What you return must match the listing below line for line, minus its pictures.
--- Data provided ---
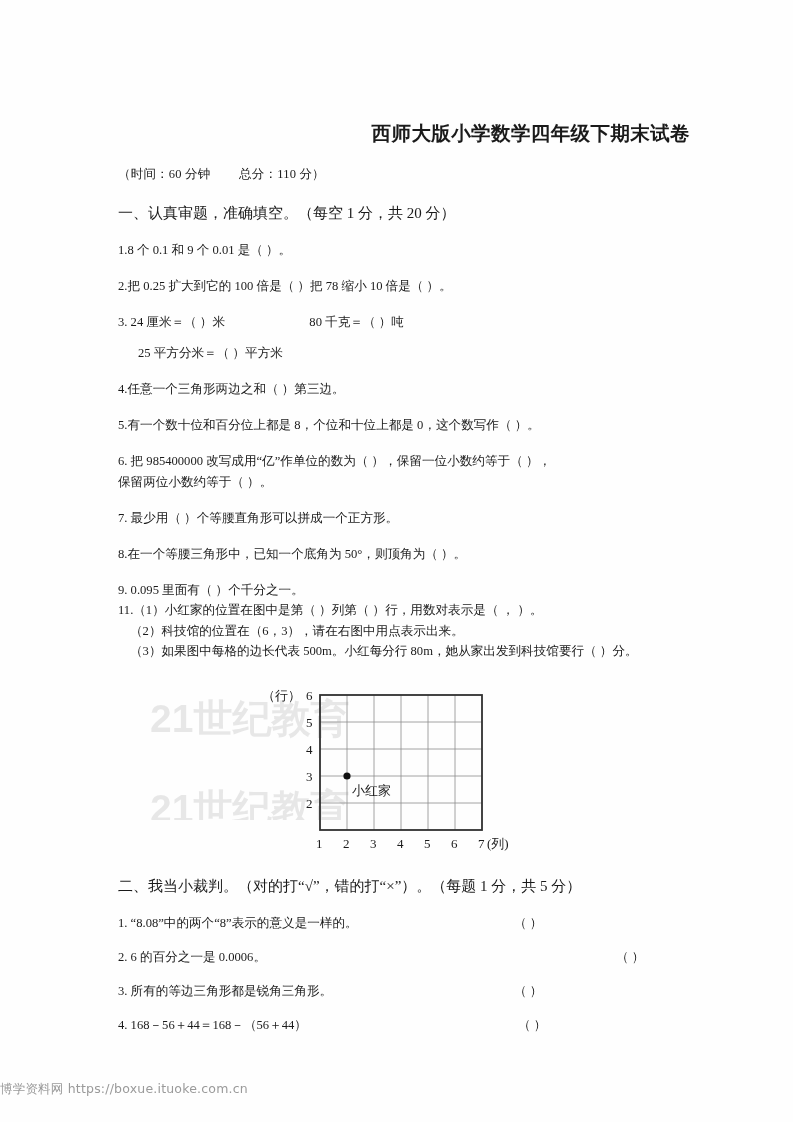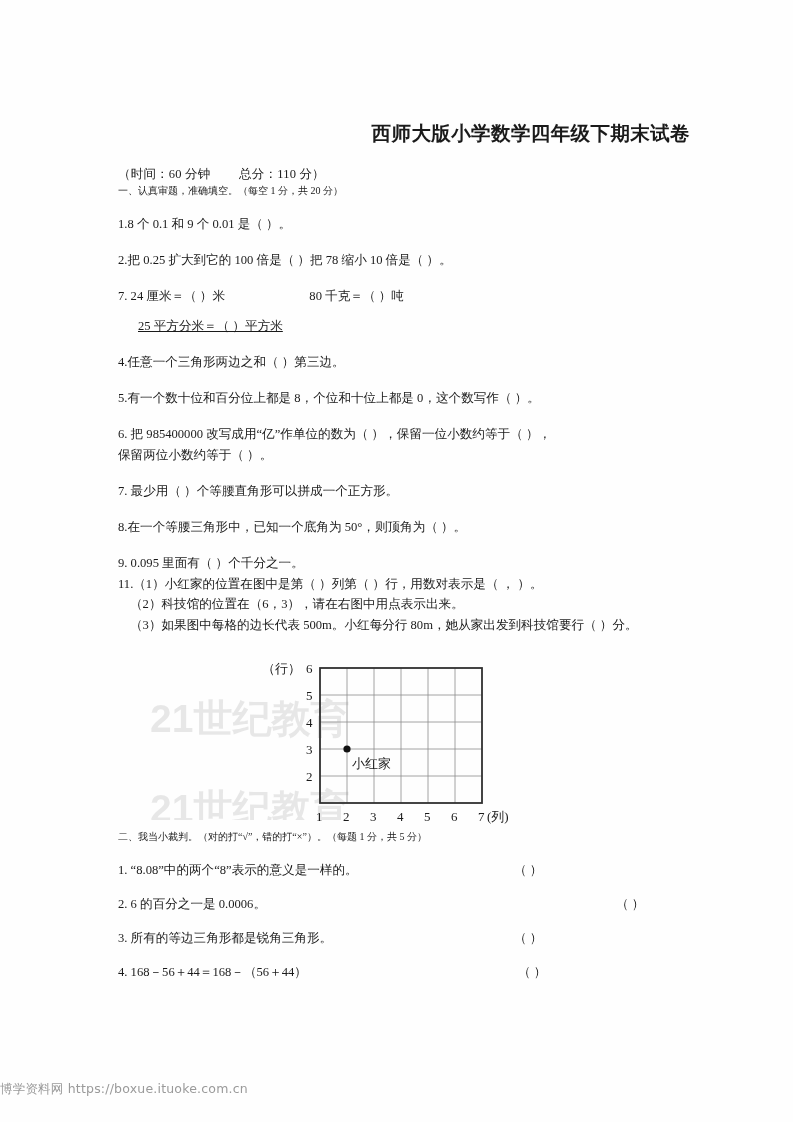--- a/index.html
+++ b/index.html
@@ -48,7 +48,8 @@
 
   
   .section-head {
-    font-size: 10px;
+    font-size: 15px;
+    margin-top: 19px;
     line-height: 1.5;
   }
   .q {

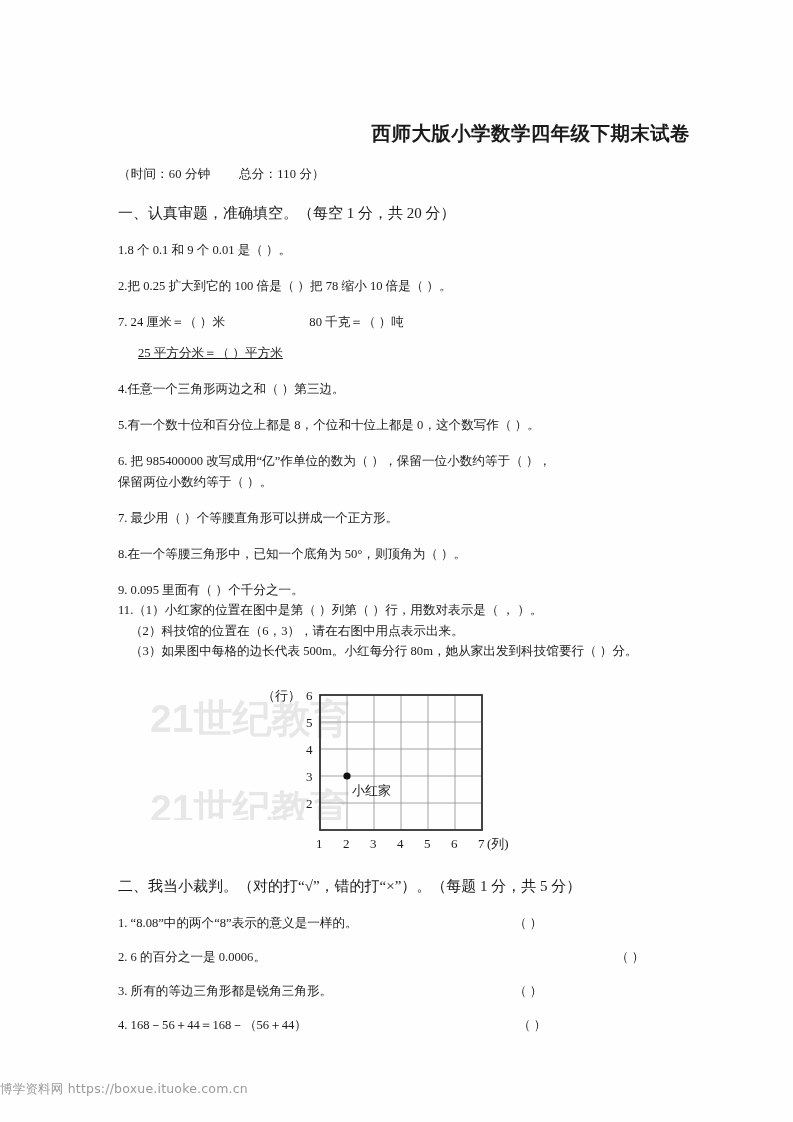--- a/index.html
+++ b/index.html
@@ -166,7 +166,7 @@
     <div class="q">2.把 0.25 扩大到它的 100 倍是（      ）把 78 缩小 10 倍是（      ）。</div>
 
     <div class="q">
-      <span>7.  24 厘米＝（      ）米</span>
+      <span>3.  24 厘米＝（      ）米</span>
       <span class="wide-gap"></span>
       <span>80 千克＝（      ）吨</span>
     </div>

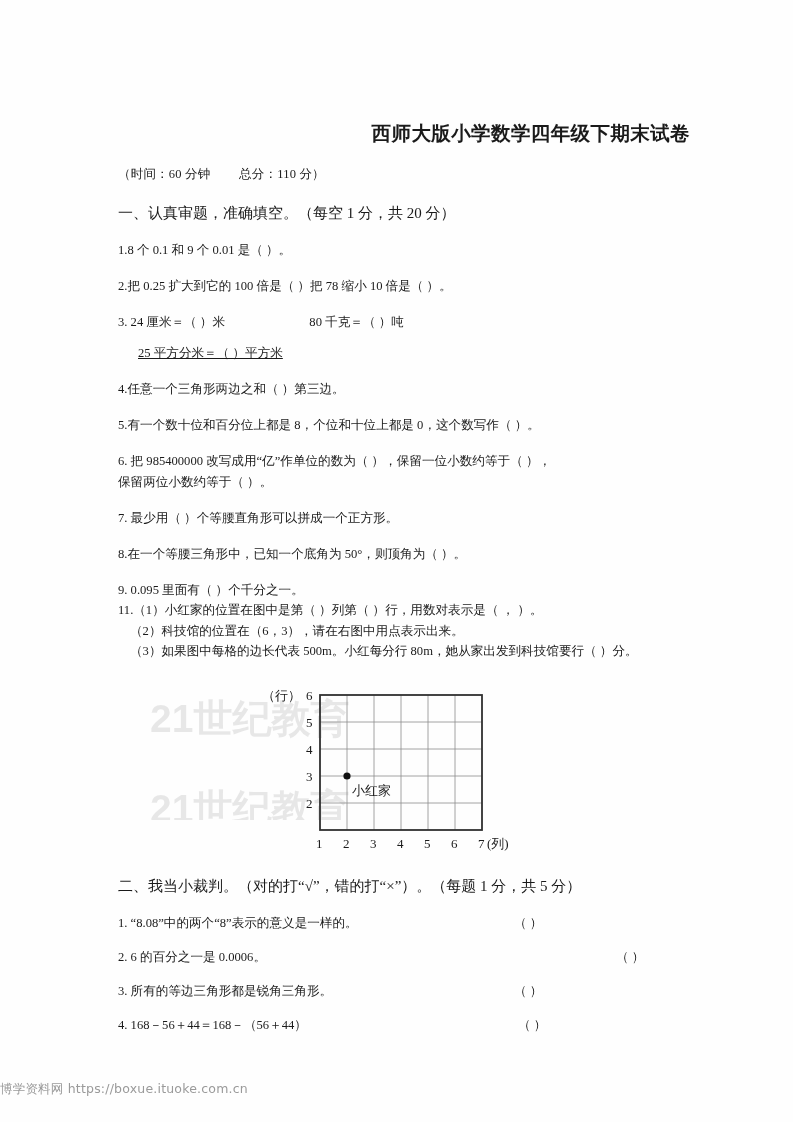--- a/index.html
+++ b/index.html
@@ -70,7 +70,6 @@
   }
   .indent-25 {
     padding-left: 20px;
-    text-decoration: underline;
   }
   .wide-gap {
     display: inline-block;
---
> [Written answer]:
--- a/index.html
+++ b/index.html
@@ -48,7 +48,8 @@
 
   
   .section-head {
-    font-size: 10px;
+    font-size: 15px;
+    margin-top: 19px;
     line-height: 1.5;
   }
   .q {

--- a/index.html
+++ b/index.html
@@ -166,7 +166,7 @@
     <div class="q">2.把 0.25 扩大到它的 100 倍是（      ）把 78 缩小 10 倍是（      ）。</div>
 
     <div class="q">
-      <span>7.  24 厘米＝（      ）米</span>
+      <span>3.  24 厘米＝（      ）米</span>
       <span class="wide-gap"></span>
       <span>80 千克＝（      ）吨</span>
     </div>

--- a/index.html
+++ b/index.html
@@ -70,7 +70,6 @@
   }
   .indent-25 {
     padding-left: 20px;
-    text-decoration: underline;
   }
   .wide-gap {
     display: inline-block;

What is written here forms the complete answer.